Linux Problems

This page was prepared for the OSDL meeting in December 2005. It describes many of the problems inherent to Linux we've encountered whilst distributing complex software in binary form to end users. It also offers a few suggestions for improvements.

This page is probably the most comprehensive document on Linux binary portability out there right now.


NB: This page is only about BINARY COMPATIBILITY



# Unused deps

We need to automatically strip unused DT_NEEDED entries, as many foo-config, pkgconfig files and libtool versions add unnecessary -l options to the link line. These make binaries far more brittle than need be by increasing their exposure to library instability.

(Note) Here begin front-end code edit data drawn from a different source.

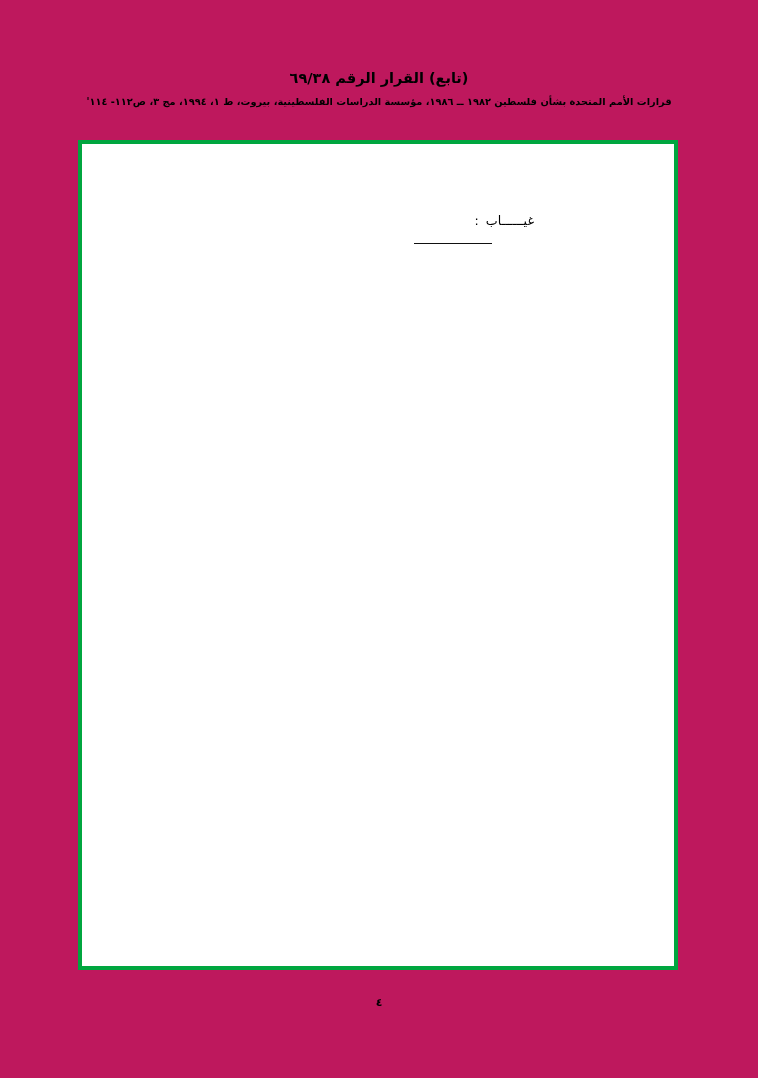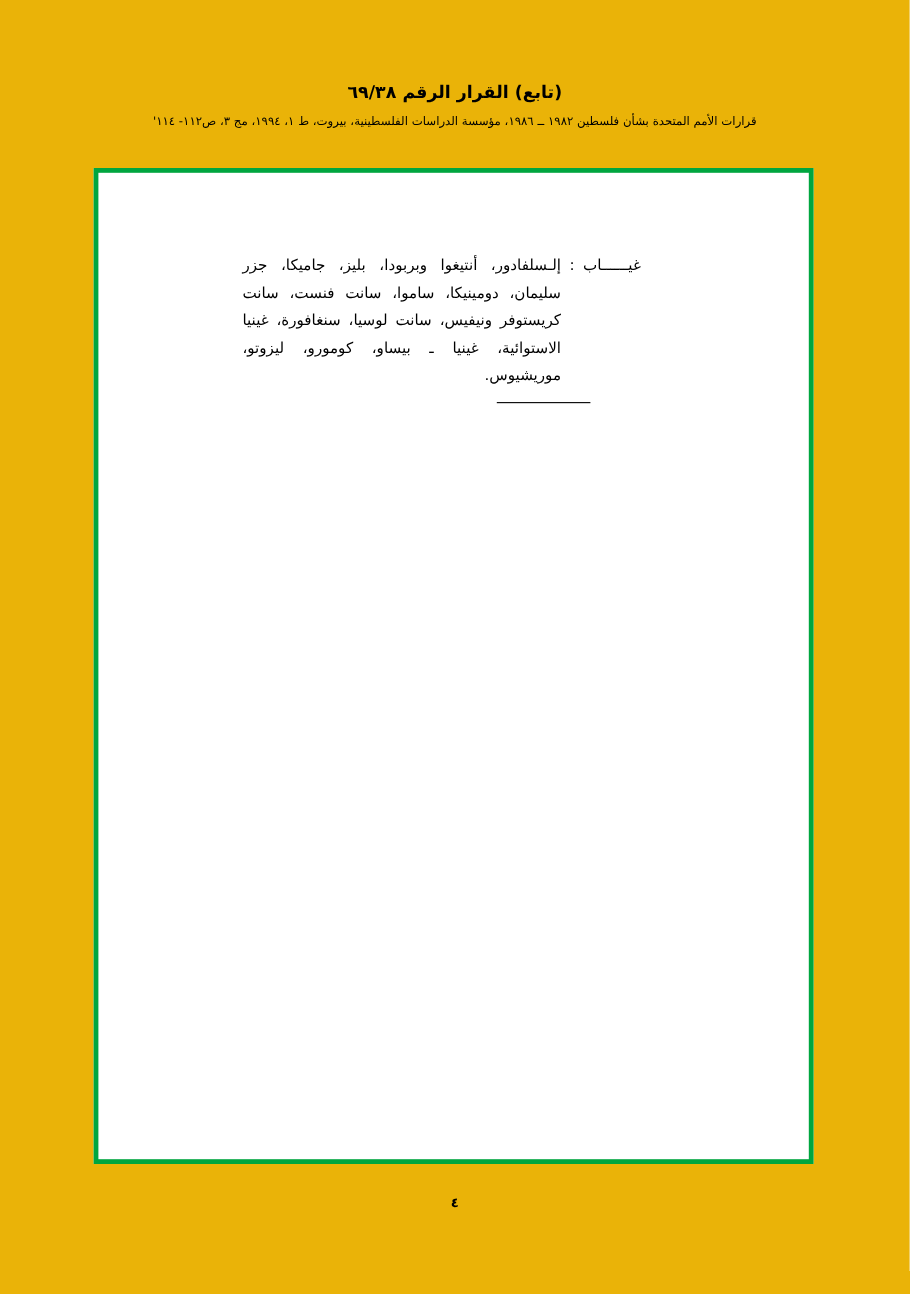"(تابع) القرار الرقم ٦٩/٣٨" .page { background: #eab308 -> #be185d }
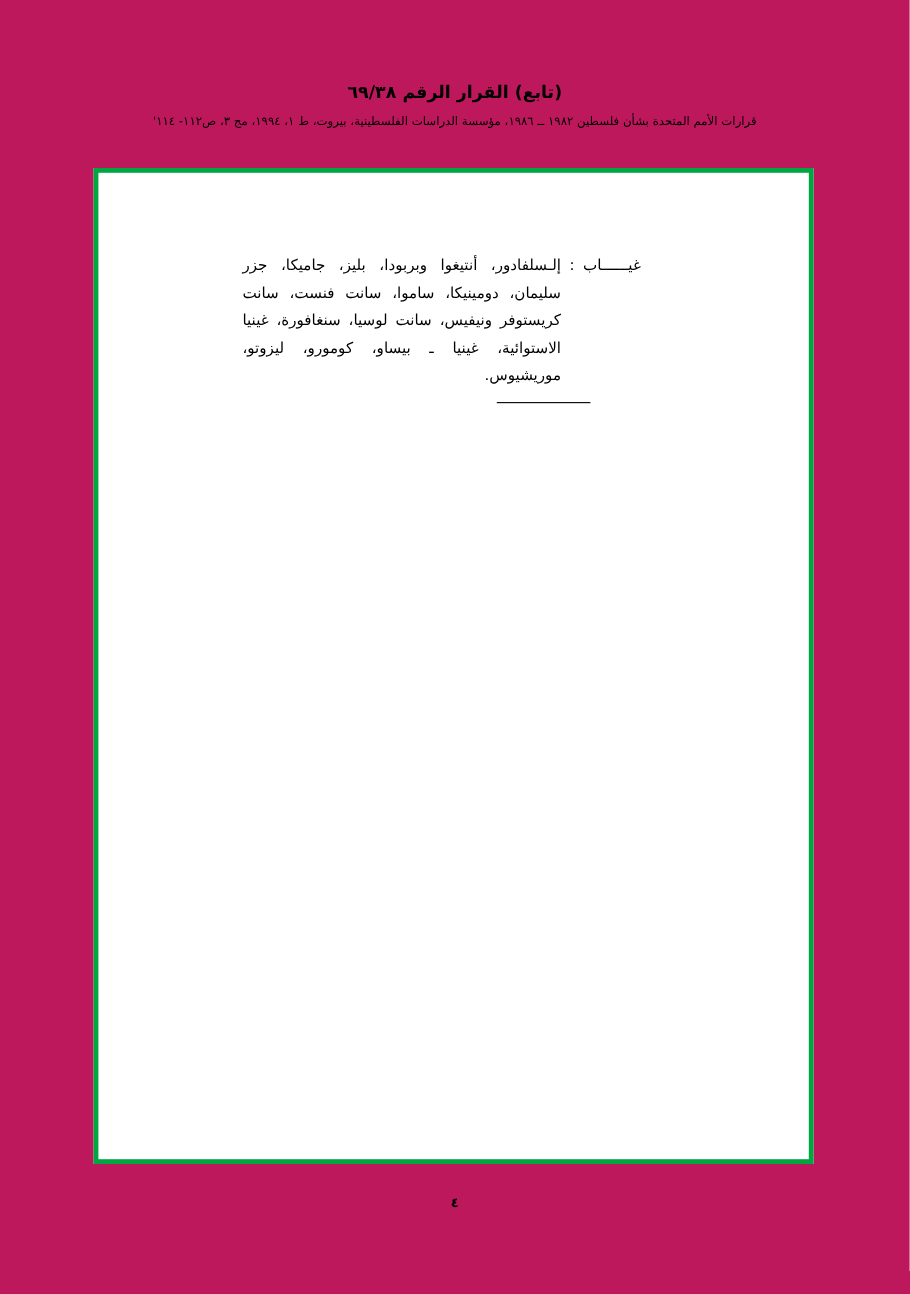"قرارات الأمم المتحدة بشأن فلسطين" .header-subtitle { font-weight: normal -> bold }
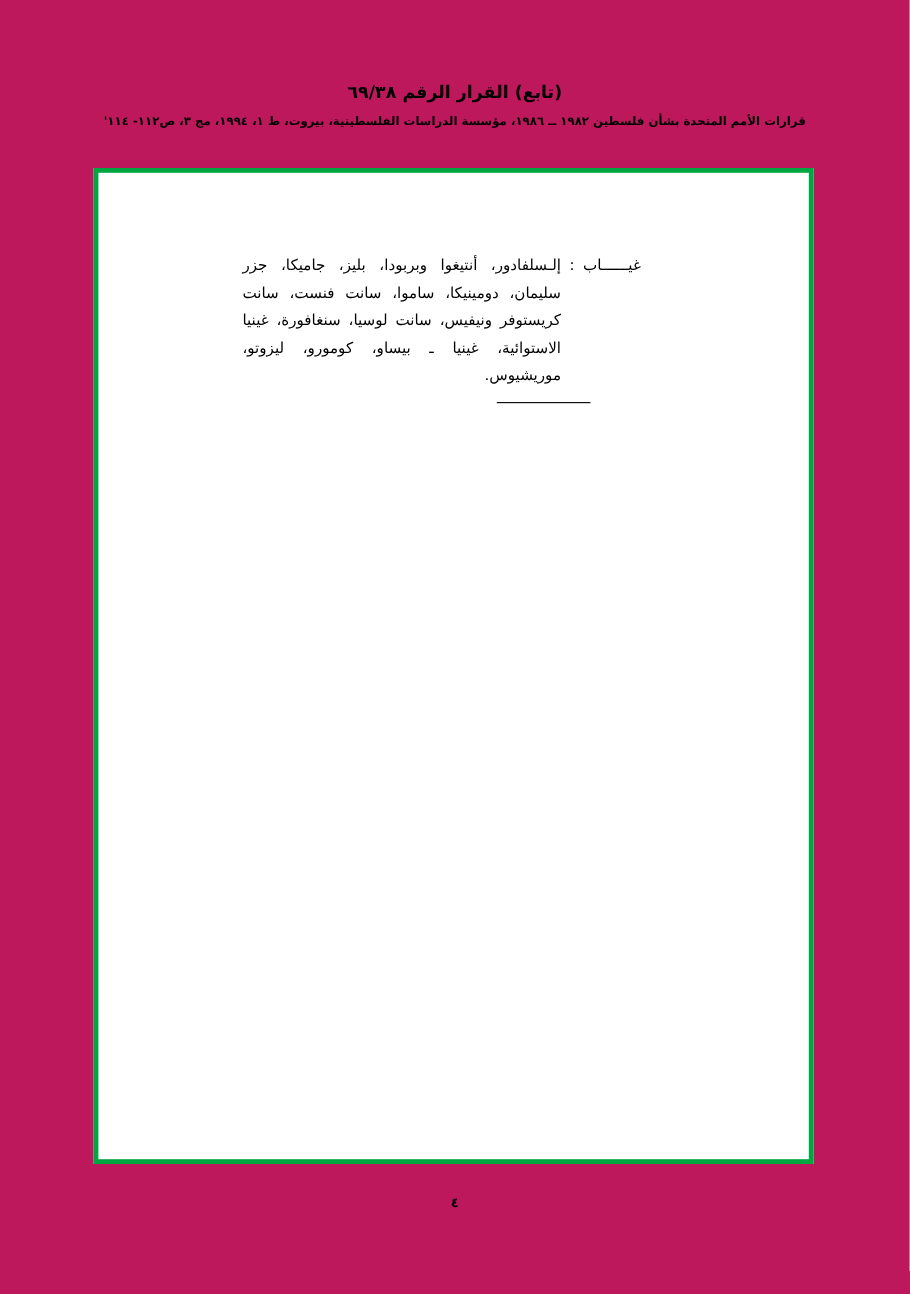"إلـسلفادور، أنتيغوا وبربودا، بليز،" span.vote-list { html: <span>إلـسلفادور، أنتيغوا وبربودا، بليز، جاميكا، جزر سليمان، دومينيكا، ساموا، سانت فنست، سانت كريستوفر ونيفيس، سانت لوسيا، سنغافورة، غينيا الاستوائية، غينيا ـ بيساو، كومورو، ليزوتو، موريشيوس.</span> -> none }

Some systems have a broken libPNG that does not link against libZ and libM. It interferes with automatic dep stripping.

Recommendations:

We already fix this in autopackage using apbuild.


# Python

Python is unfortunately problematic for third party developers who wish to: * ...integrate the Python interpreter into their application. * ...develop Python modules (written in C/C++).

Pure Python apps are OK but experience indicates most desktop Python apps aren't "pure", that is, they use C modules included in the source tree.

The libpython ABI is very unstable (every minor release changes it), and it also varies between distributions, because the unicode ABI changes according to how the configure script was run - Python upstream uses UCS2 but Red Hat uses UCS4:

Apps that can be extended using Python (apps that link to the Python interpreter) must have that support compiled out to be distributable using an autopackage. This is not a good thing, as many applications have Python support.

It may be possible to hack around this by developing compatibility shims, but nobody has shown an interest in doing so currently.

"Recommendations": * Include Python in the LSB and force a particular set of exported APIs * Application developers should avoid Python if they wish their apps to be easily distributed across Linux distributions for now


# Exception Handling

Exception handling "optimizations". This probably saves a few hundred cycles: given that it can break binary distribution in some cases, it wasn't worth it:

Recommendations:


# Window Management

Not strictly binary compatibility related, but differences between WMs and theme engines can break apps in some cases. Billy Biggs of the Eclipse project writes:

He provides this list: [WWW] http://vektor.ca/osdl-meeting3.txt


# C++

C++ has serious issues, of course. Not all are of the form "can't link A to B when A imports a C++ API from B and they're built with different compilers" which hits any Qt/KDE app. Even programs written in C can crash thanks to the interaction between C++ and ELF.

Their attempts at parallel versioning these ABI changes to reduce the pain failed: the -fabi-version switch has completely defied our attempts at making it work, and the GCC developers themselves admit that it's probably not accurate anyway. The libstdc++ symbol versioning turned out to be a total waste of time, but we discovered this only after autopackage 1.0 was released with preliminary C++ support. The problem is that the symbol versioning as applied doesn't version all the symbols, as parts of the STL are inlined into applications effectively placing STL symbols into each application. These are also placed into libstdc++ itself, meaning that loading two versions of libstdc++ into the same process crashes and burns which is exactly what it was meant to avoid. The only conclusion possible is that this feature was implemented, documented and advertised without ever being tested on a real world application.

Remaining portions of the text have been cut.